The name, however, does occur several times on tablets, in the Berlin Museum, published in vol. vii. of the same series, and Dr. Ungnad has recently called attention to this fact in his edition of some letters from Dilbat, Beiträge zur Assyriologie, vol. vi. part 1. The tablets are from Dilbat, dated in the reign of Ammizaduga, fourth successor of Ammurabi, contemporary of the Biblical Abraham.

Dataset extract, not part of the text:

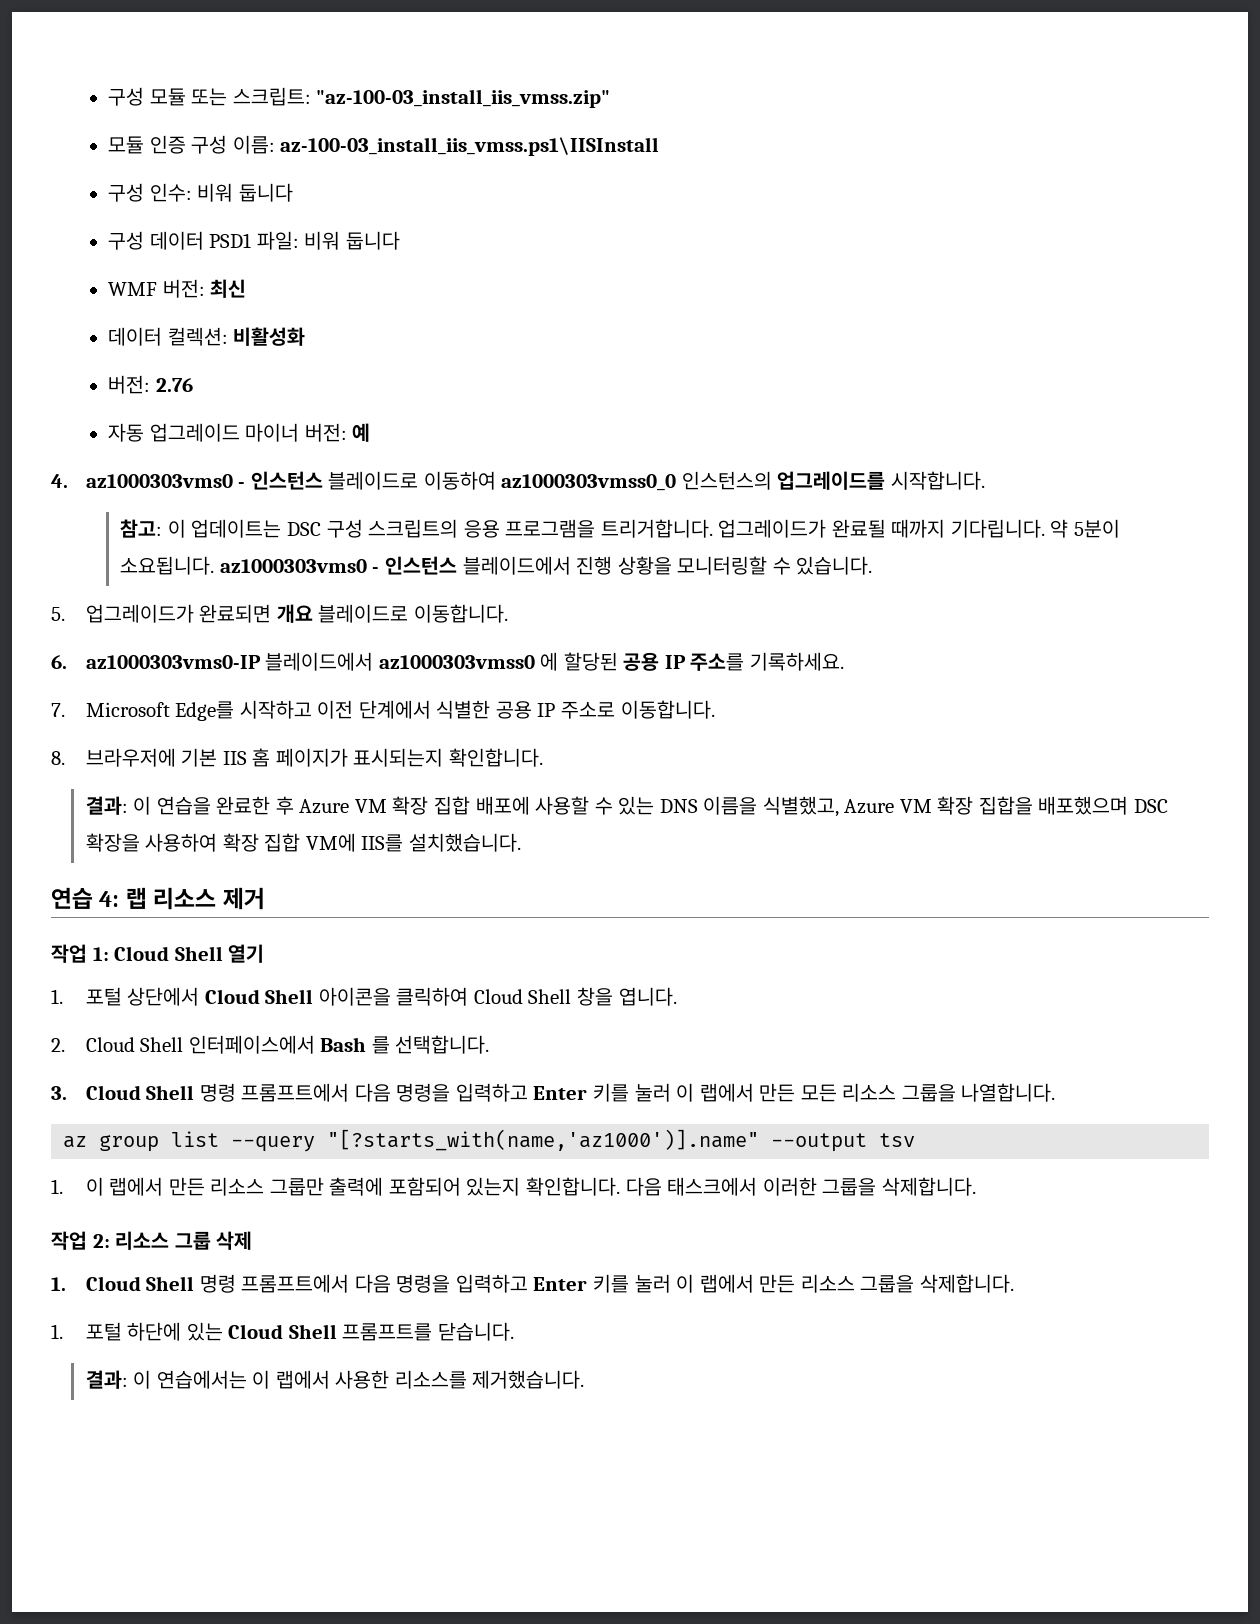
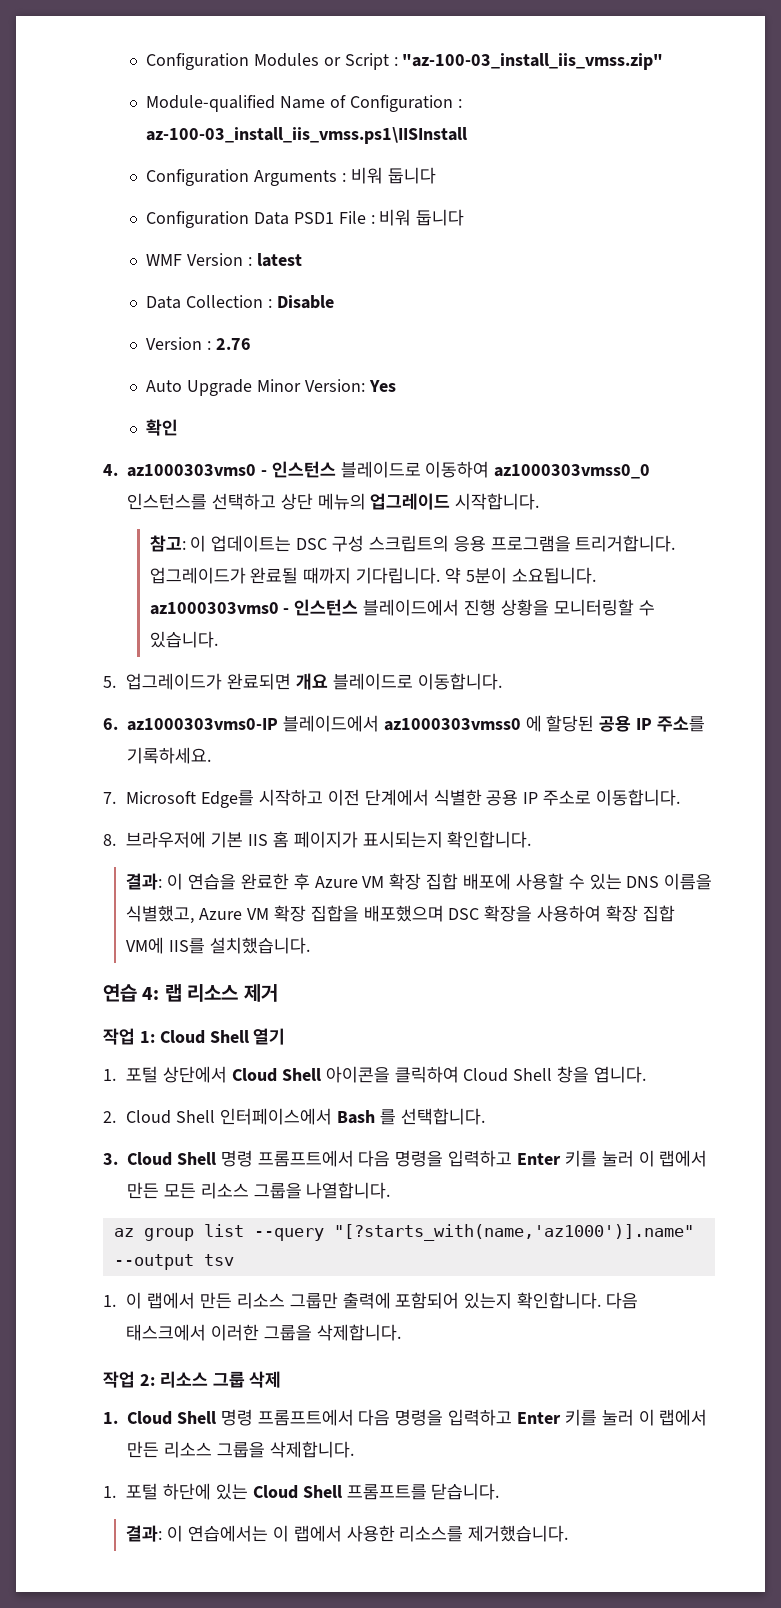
[108,87,611,108] [108,135,660,156] [108,183,293,202] [108,231,400,250] [108,279,247,298] [108,327,306,346] [108,375,193,394] [108,423,371,442] 구성 모듈 또는 스크립트: "az-100-03_install_iis_vmss.zip" // 모듈 인증 구성 이름: az-100-03_install_iis_vmss.ps1\IISInstall // 구성 인수: 비워 둡니다 // 구성 데이터 PSD1 파일: 비워 둡니다 // WMF 버전: 최신 // 데이터 컬렉션: 비활성화 // 버전: 2.76 // 자동 업그레이드 마이너 버전: 예 -> [146,53,664,70] [146,95,462,112] [146,127,468,144] [146,167,436,186] [146,209,465,228] [146,253,302,267] [146,295,334,309] [146,337,251,350] [146,379,396,396] [146,419,179,436] Configuration Modules or Script : "az-100-03_install_iis_vmss.zip" // Module-qualified Name of Configuration : az-100-03_install_iis_vmss.ps1\IISInstall // Configuration Arguments : 비워 둡니다 // Configuration Data PSD1 File : 비워 둡니다 // WMF Version : latest // Data Collection : Disable // Version : 2.76 // Auto Upgrade Minor Version: Yes // 확인
[681,471,886,490] 인스턴스의 업그레이드를 -> [127,493,451,510] 인스턴스를 선택하고 상단 메뉴의 업그레이드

These texts leave no possible doubt as to the fact that the name Abram was current in the days of ammurabi. The Hebrew tradition evidently preserved two pronunciations, one Abam-ra-'-am, and one Abam-ra-am. The former would be the original Babylonian uncontracted form, with hiatus to represent an elided guttural. It is this form which lies at the basis of Hebrew Abraham where the h represents the Babylonian breathing. Naturally Abram is nothing but the Babylonian contracted form. The Hebrews later took the two words for different roots, but their philological explanation in Gen_17:5 had better be passed over in silence. It is one of those philological monstrosities in which both Babylonian and Hebrew too often indulged. The word is apparently South Arabian, from a root ra'm, “to love.” The later Arabic pronounced the perfect ra'ima, “he loved,” the imperfect iar'amū. The forms râma, ra-am-râm appear to be the infinitive or imperative. At any rate the usual Hebrew derivation from rum, “to be exalted,” is excluded by the fact that the Babylonian has abū in the accusative. The name means apparently, “love the father.”1 [Note: S. Langdon, in The Expository Times, xxi. (1909) 90.]